My colleague Arno Rosemarin believes that the assessment is wrong.  He has co-authored another assessment of phosphor supplies, and comments on the nature editorial:

The statement in the IFDC report that we have 300-400 years prior to depletion og phosphorus is based on a zero increase in extraction from now on. The rate of annual increase is presently in fact 3-4%. Extraction will hopefully decrease as we become more efficient, start significant reuse programmes, etc. But this will take decades and no UN governance or monitoring plan is in sight. The food security summits in 2008 and 2009 never mention the word phosphorus. The new data on increased reserves from IFDC are based almost entirely on a recalculation for Morocco giving them 10 times more phosphorus and 85% of the global capacity. But the estimates are based on a hypothetical calculation and economic viability does not figure in the calculation. There are no data on reserves from industry in the calculation since this is kept confidential.
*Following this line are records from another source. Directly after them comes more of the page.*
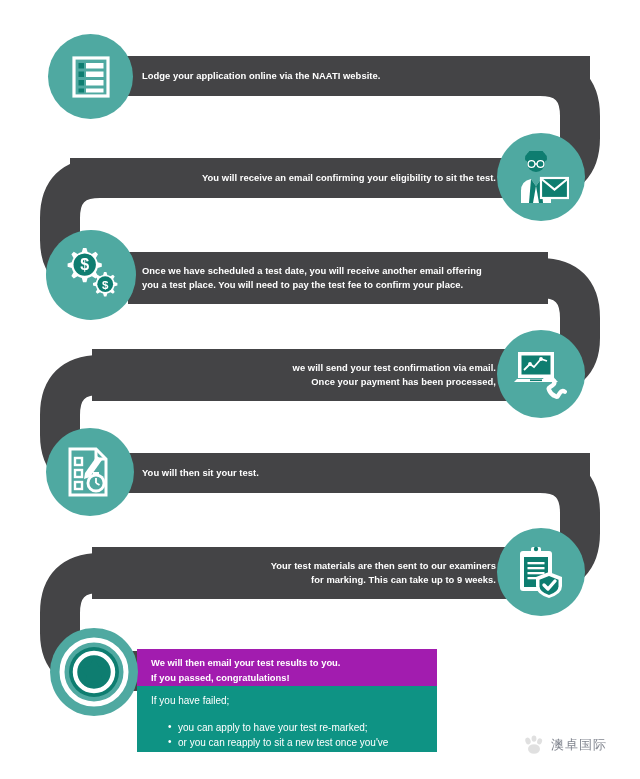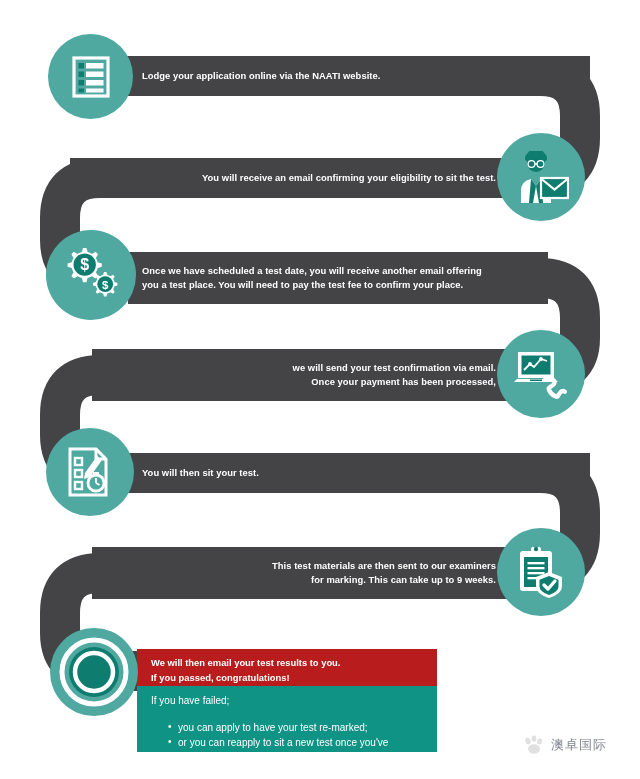--- a/index.html
+++ b/index.html
@@ -159,7 +159,7 @@
   </div>
 
   <div class="bar right-text" style="left:92px; top:547px; width:420px; height:52px;">
-    <div>This test materials are then sent to our examiners</div>
+    <div>Your test materials are then sent to our examiners</div>
     <div>for  marking. This can take up to 9 weeks.</div>
   </div>
 

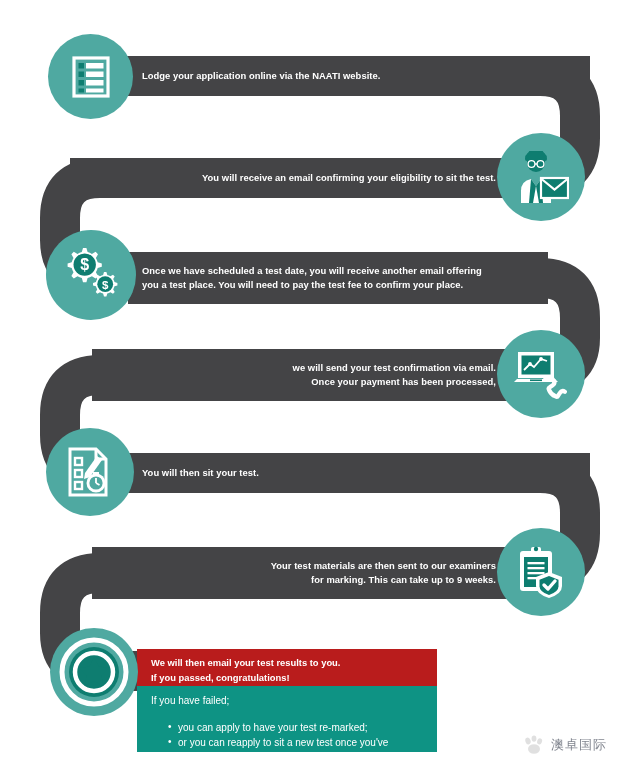--- a/index.html
+++ b/index.html
@@ -48,7 +48,7 @@
   
   .final-dark {
     position: absolute;
-    background: #b91c1c;
+    background: #a21caf;
     color: #ffffff;
     font-size: 9.4px;
     line-height: 14.6px;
Ecosystem ecologist Jim Elser followed with:

While this seems like welcome news, as Dr Rosemarin notes, the new estimate is entirely based on a revision of estimates for Morocco and seems to be derived from a 20-year old geological report and not on any new geological survey data. It is also important to note that the 300-400 year IFDC estimate for P depletion is a different event than the timing of “peak phosphorus”, which refers to the date when global P production will occur (previous estimates placed this timing for 2030-2040). It is likely that, even if this new reserve number for Morocco is correct and the P ore there is indeed of high quality and accessible, a production peak for P is likely only pushed back by a few decades. In any case, the key issue for any such commodity is PRICE and what remains to be analyzed is the likely future dynamics of P fertilizer prices in the face of the need to double food production by 2050 while simultaneously satisfying the burgeoning bioenergy industry. “Not quite assured”, indeed.
Is this any way to run a biogeochemical cycle?